Páginas de Uma Memória: Carandiru.
Aleluia, Claudinho, Professor Amauri, Twin, Daniel, Favela, Lenno, Manoel, Edivaldo. Os personagens eram muitos, havia 7.500 a certa altura. "Eu conheço cada buraco, cada pedaço de cimento queimado", disse Sérgio Zeppelin, em seu depoimento. Tudo foi pelos ares recentemente, mas as histórias e os documentos finais da epopéia da Casa de Detenção, o lendário Carandiru, voltam à tona com o lançamento de Aqui Dentro - Páginas de Uma Memória: Carandiru, um trabalho conjunto de Maureen e Sophia Bisilliat, André Caramante e João Wainer, lançamento da Imprensa Oficial do Estado e o Memorial da América Latina. O livro tem 260 páginas e custa R$ 60,00.
"Eu passava de metrô por ali e dizia: um dia vou trabalhar lá dentro", conta Sophia, que teve um irmão preso quando era adolescente. "Tinha vontade de fazer algo por eles. Se um dia me pedirem para voltar, eu volto", afirma.
Sophia adotou o Carandiru e tornou-se uma espécie de madrinha da comunidade carcerária, uma Rita Cadillac que nunca precisou rebolar. Ela chegou a organizar um desfile de modas com travestis, trilha de Roberto Carlos e modelos de Marcelo Sommer, no Pavilhão 6. Quando ela soube que o presídio ia ser desativado, reuniu-se com uma equipe para começar o planejamento desse trabalho, que consiste em um apanhado de fotos e depoimentos de presos (mais de 70 horas de conversas), diretores, antigos funcionários, voluntários da igreja e da medicina.
O retrato que emerge em Aqui Dentro não é o clichê do presídio, o caos e a desonra, a terra de ninguém. Na fotos de João Wainer e nos stills de Maureen Bisilliat surgem quartos extremamente arrumados, oratórios e demonstrações de fé, uma rotina de trabalho e de improvisação.
"Agora, está todo mundo em pânico: Bush pra cá, o Bin Laden está lá. A fome tá aí, a prostituição também, o assassino também, o assalto, ninguém vai no mercado sozinho, está ficando doido, só não está doido o povo de Deus", declarou Aleluia, um dos presos fervorosamente convertidos à religião.
A seleção de personagens, segundo ela conta, obedeceu a esse critério: a de escolher pessoas que tivessem uma determinada função ou cumprisse certo papel na Detenção.

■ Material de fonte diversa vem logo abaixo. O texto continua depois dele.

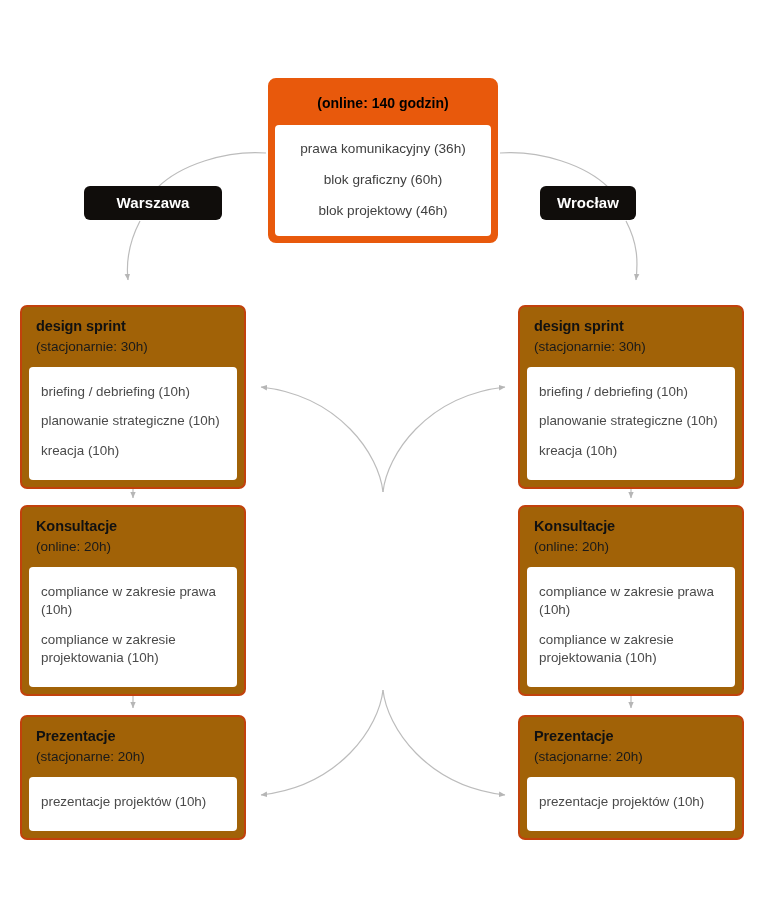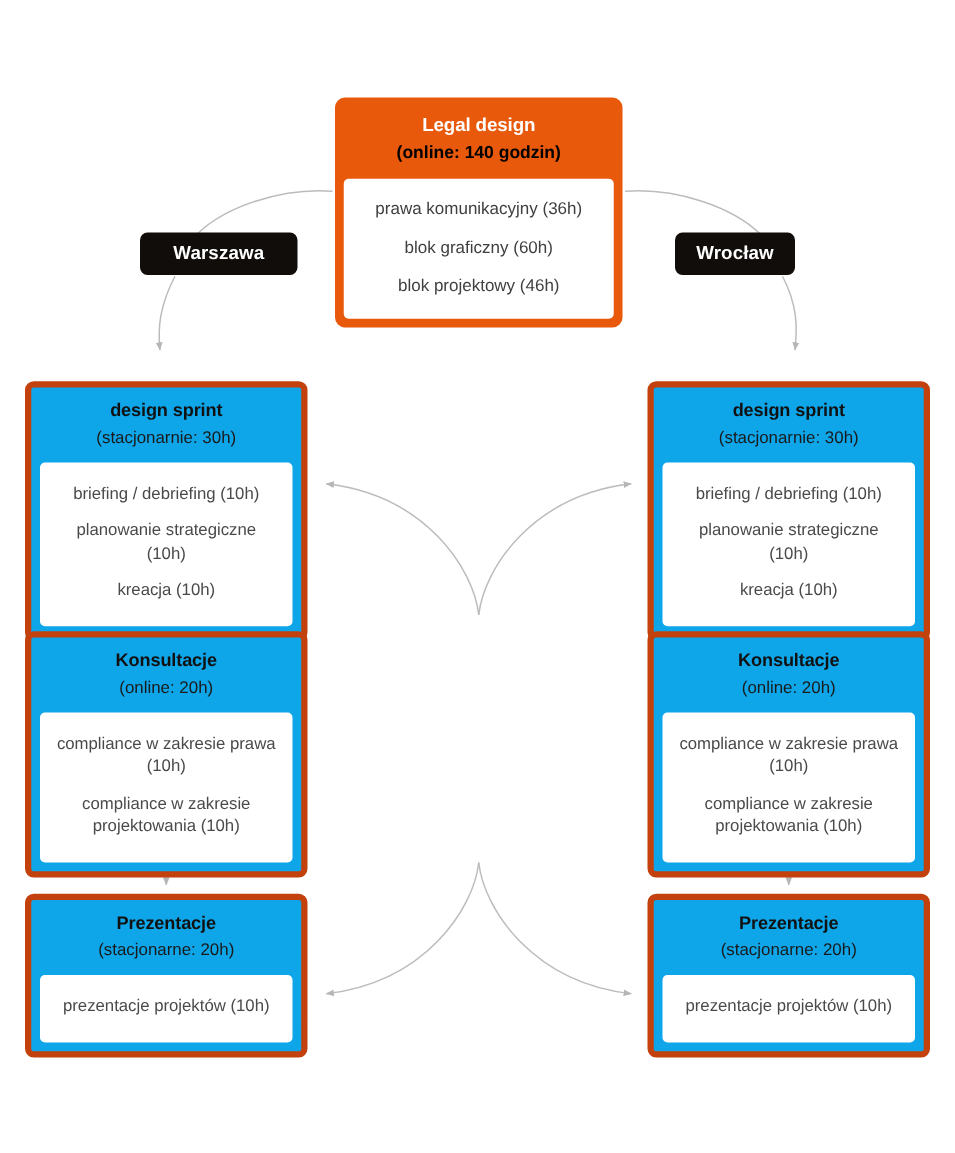--- a/index.html
+++ b/index.html
@@ -178,7 +178,6 @@
 
   <div class="card" id="card-main">
     <div class="card-head">
-      <div class="card-title">Legal design</div>
       <div class="card-sub">(online: 140 godzin)</div>
     </div>
     <div class="card-body">

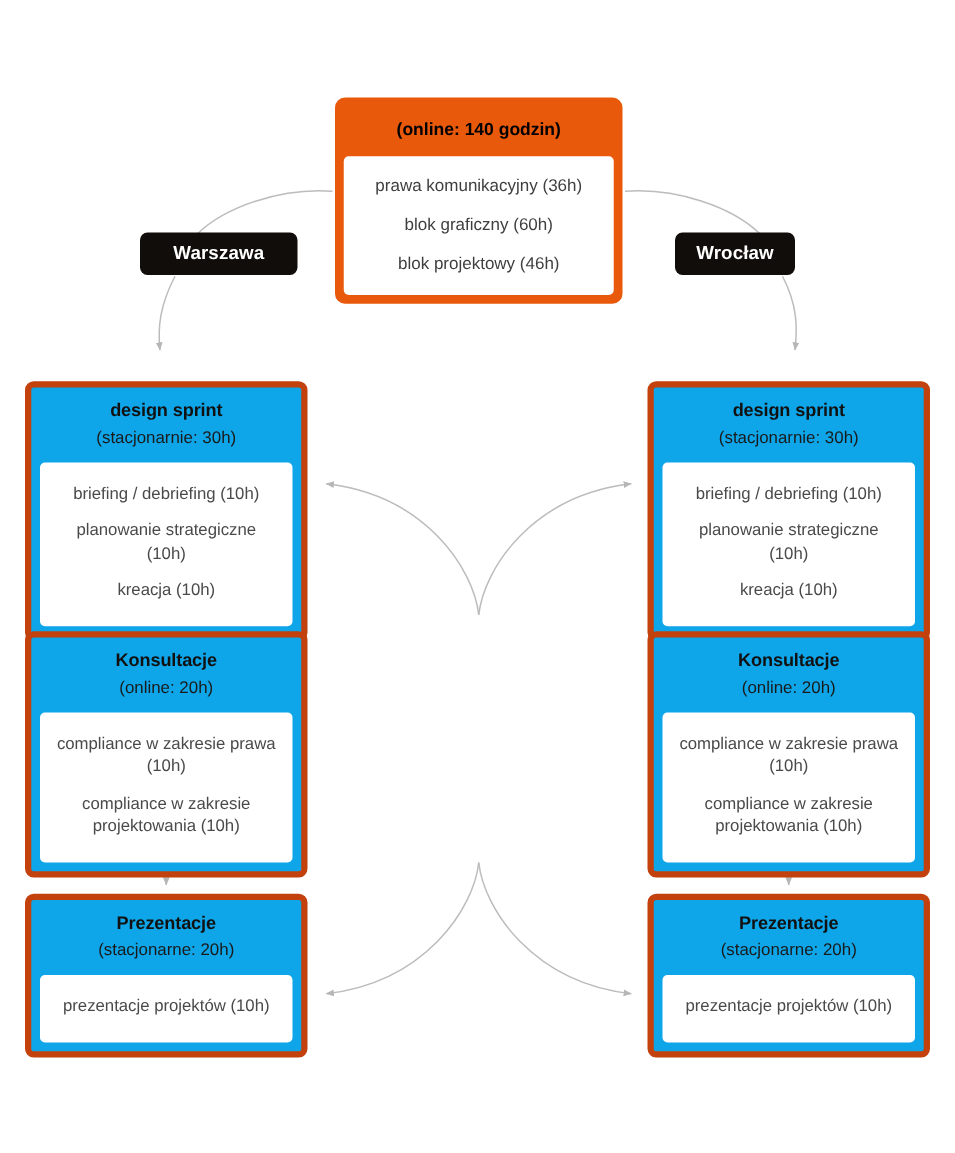--- a/index.html
+++ b/index.html
@@ -111,7 +111,7 @@
     line-height: 34px;
     height: 34px;
   }
-  #pill-warszawa { left: 112px;  top: 186px; width: 126px; }
+  #pill-warszawa { left: 84px;  top: 186px; width: 138px; }
   #pill-wroclaw  { left: 540px; top: 186px; width: 96px; }
 
   

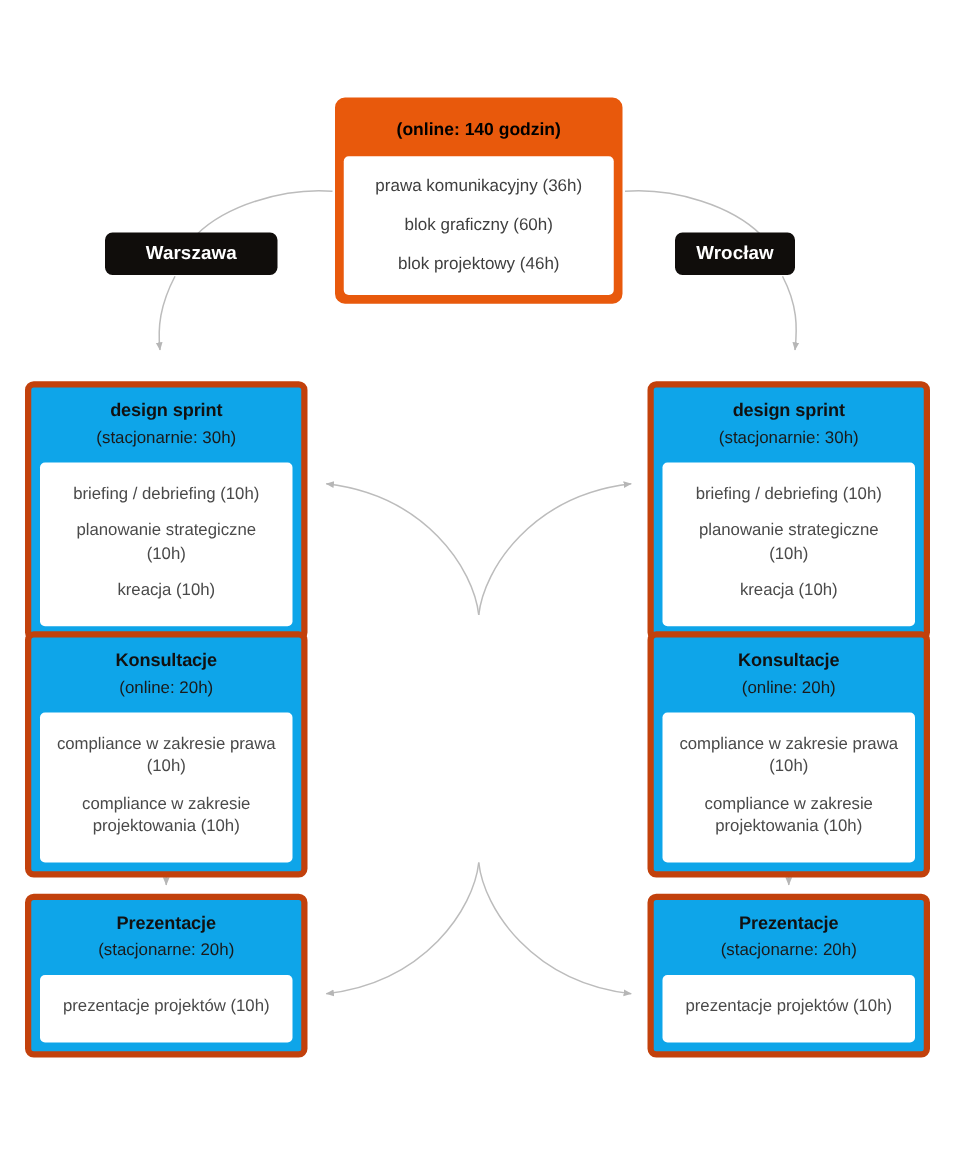--- a/index.html
+++ b/index.html
@@ -85,9 +85,8 @@
 
   
   .branch {
-    background: #0ea5e9;
-    border: 5px solid #c2410c;
-    text-align: center;
+    background: #a16207;
+    border: 2px solid #c2410c;
   }
 
   #card-sprint-l { left: 20px;  top: 305px; width: 226px; }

Daniel, por exemplo, era "piloto" (um chefe de pavilhão, espécie de homem forte da hierarquia local). O Professor Amauri era um mestre-escola, um detento que dedicou a vida a dar aulas aos companheiros.
Com a "diáspora" dos habitantes da Detenção para outros presídios do Estado e a demolição dos pavilhões, poder-se-ia pensar que a história acabou. Não só não terminou, como algumas relações se mantêm. Na semana passada, Sophia foi convidada a registrar uma première de um cantor de rap, no Guacuri. Os astros eram gente como Racionais MC"s. Ela era a única "de fora" no evento. "Quando ele estava no Carandiru, dizia que seu sonho era sair e fazer um show. Quando fez o show, me convidou. Ficou meu amigo, é um cara com quem eu posso contar", ela diz.
Em tempo: nem Sophia nem Maureen Bisilliat, mentoras do projeto, gostam de Carandiru, de Hector Babenco. "Se afasta muito do que foi de verdade. Tudo, os personagens. Gostei da direção de arte, é muito bonita, mas no geral é muito distante da realidade de lá de dentro. Não me tocou", diz Sophia.
"Não é gostei ou não gostei. Acho que é um filme corajoso, mas não me deixou marcas. O que eu acho é que ele abriu o Carandiru ficcionalmente para a periferia. E por que não?", diz Maureen Bisilliat.
"Ao trabalhar com os presos, num lugar onde todas as questões da sociedade não resolvidas são cristalizadas, a gente percebe que os que lá estão perderam a fé em cada um de nós. Eu sou cristão e venho me colocar à disposição para que, valorizando a pessoa, ela possa acreditar de novo e participar numa caminhada de solidariedade, para um futuro melhor. Se não receberem essa mensagem, se não tiverem essa experiência, vai ter cada vez mais violência na sociedade"
Declarou o Padre Gunter, da Pastoral Carcerária.
Declarou o Padre Gunter, da Pastoral Carcerária.